• _PROBLEM STATEMENT_
Search the listing below for the word "those" and copy each line where it appears.

• _DATA UNDER STUDY_
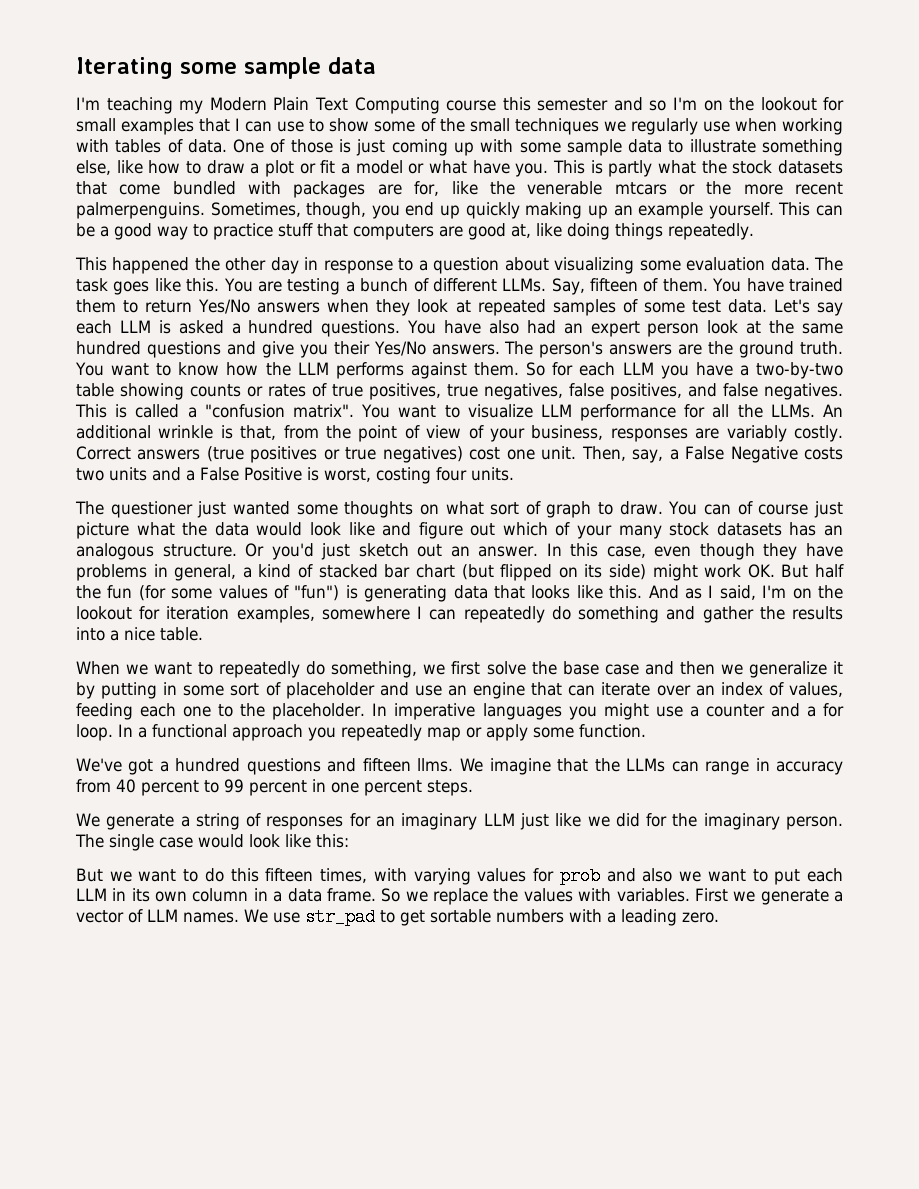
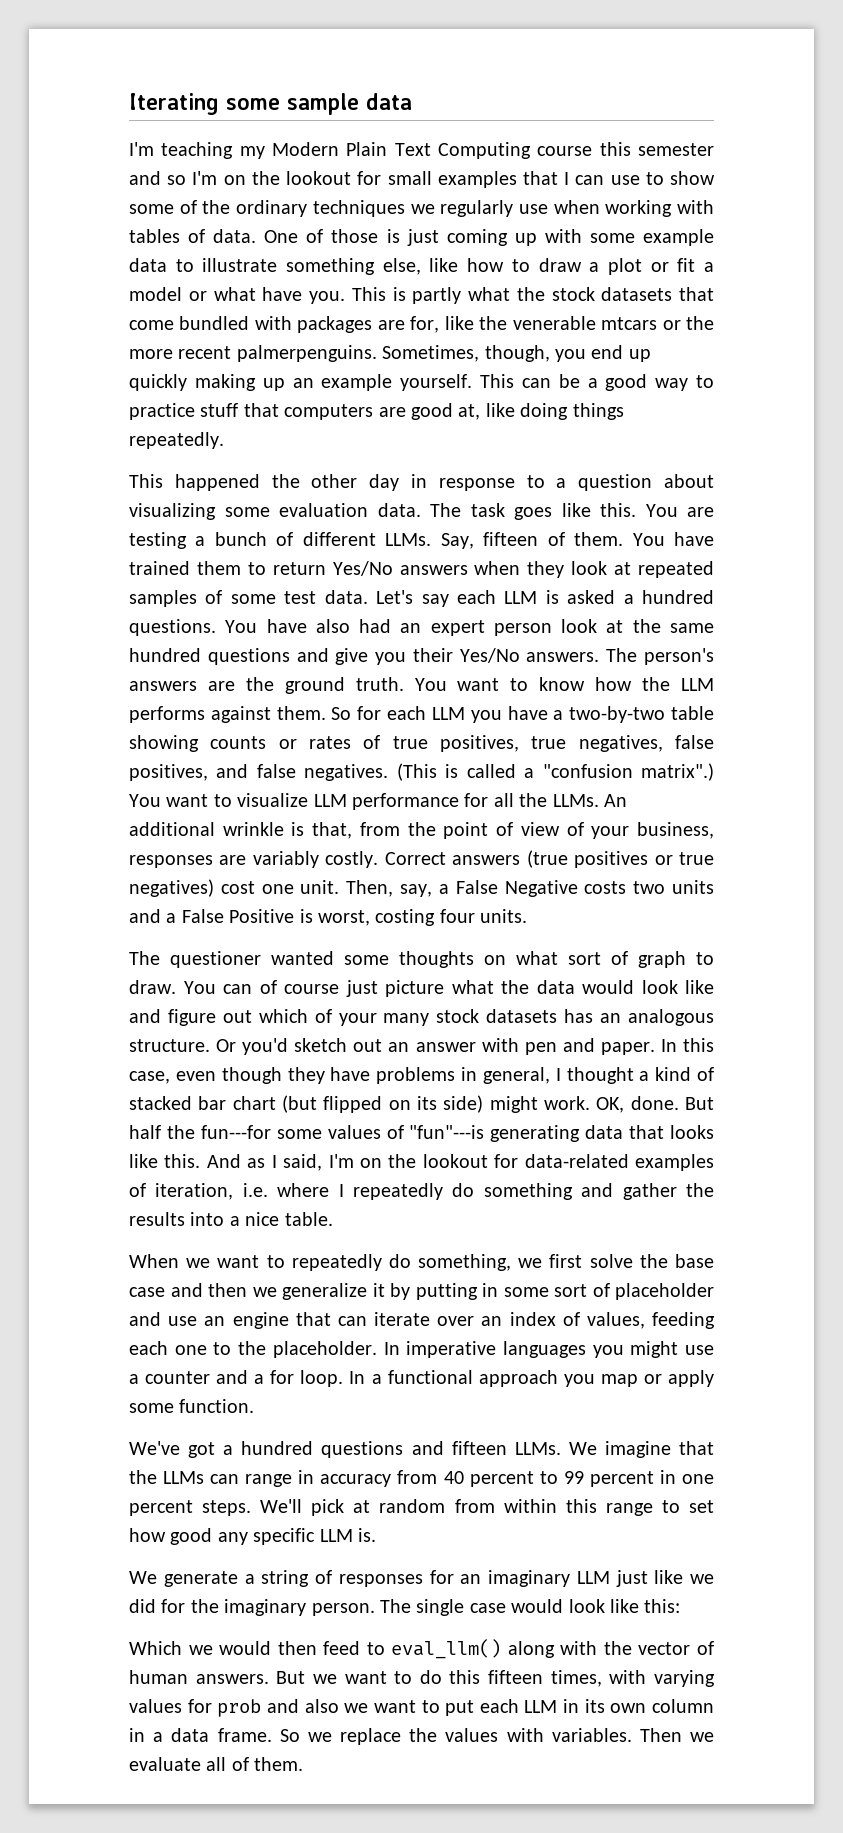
- I'm teaching my Modern Plain Text Computing course this semester and so I'm on the lookout for small examples that I can use to show some of the small techniques we regularly use when working with tables of data.
+ I'm teaching my Modern Plain Text Computing course this semester and so I'm on the lookout for small examples that I can use to show some of the ordinary techniques we regularly use when working with tables of data.
- One of those is just coming up with some sample data to illustrate something else, like how to draw a plot or fit a model or what have you.
+ One of those is just coming up with some example data to illustrate something else, like how to draw a plot or fit a model or what have you.
- This is called a "confusion matrix".
+ (This is called a "confusion matrix".)
- The questioner just wanted some thoughts on what sort of graph to draw.
+ The questioner wanted some thoughts on what sort of graph to draw.
- Or you'd just sketch out an answer.
+ Or you'd sketch out an answer with pen and paper.
- In this case, even though they have problems in general, a kind of stacked bar chart (but flipped on its side) might work OK. But half the fun (for some values of "fun") is generating data that looks like this.
+ In this case, even though they have problems in general, I thought a kind of stacked bar chart (but flipped on its side) might work. OK, done. But half the fun---for some values of "fun"---is generating data that looks like this.
- And as I said, I'm on the lookout for iteration examples, somewhere I can repeatedly do something and gather the results into a nice table.
+ And as I said, I'm on the lookout for data-related examples of iteration, i.e. where I repeatedly do something and gather the results into a nice table.
- In a functional approach you repeatedly map or apply some function.
+ In a functional approach you map or apply some function.
- We've got a hundred questions and fifteen llms.
+ We've got a hundred questions and fifteen LLMs.
+ We'll pick at random from within this range to set how good any specific LLM is.
+ Which we would then feed to eval_llm() along with the vector of human answers.
- First we generate a vector of LLM names. We use str_pad to get sortable numbers with a leading zero.
+ Then we evaluate all of them.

• _WRITTEN SOLUTION_
- One of those is just coming up with some sample data to illustrate something else, like how to draw a plot or fit a model or what have you.
+ One of those is just coming up with some example data to illustrate something else, like how to draw a plot or fit a model or what have you.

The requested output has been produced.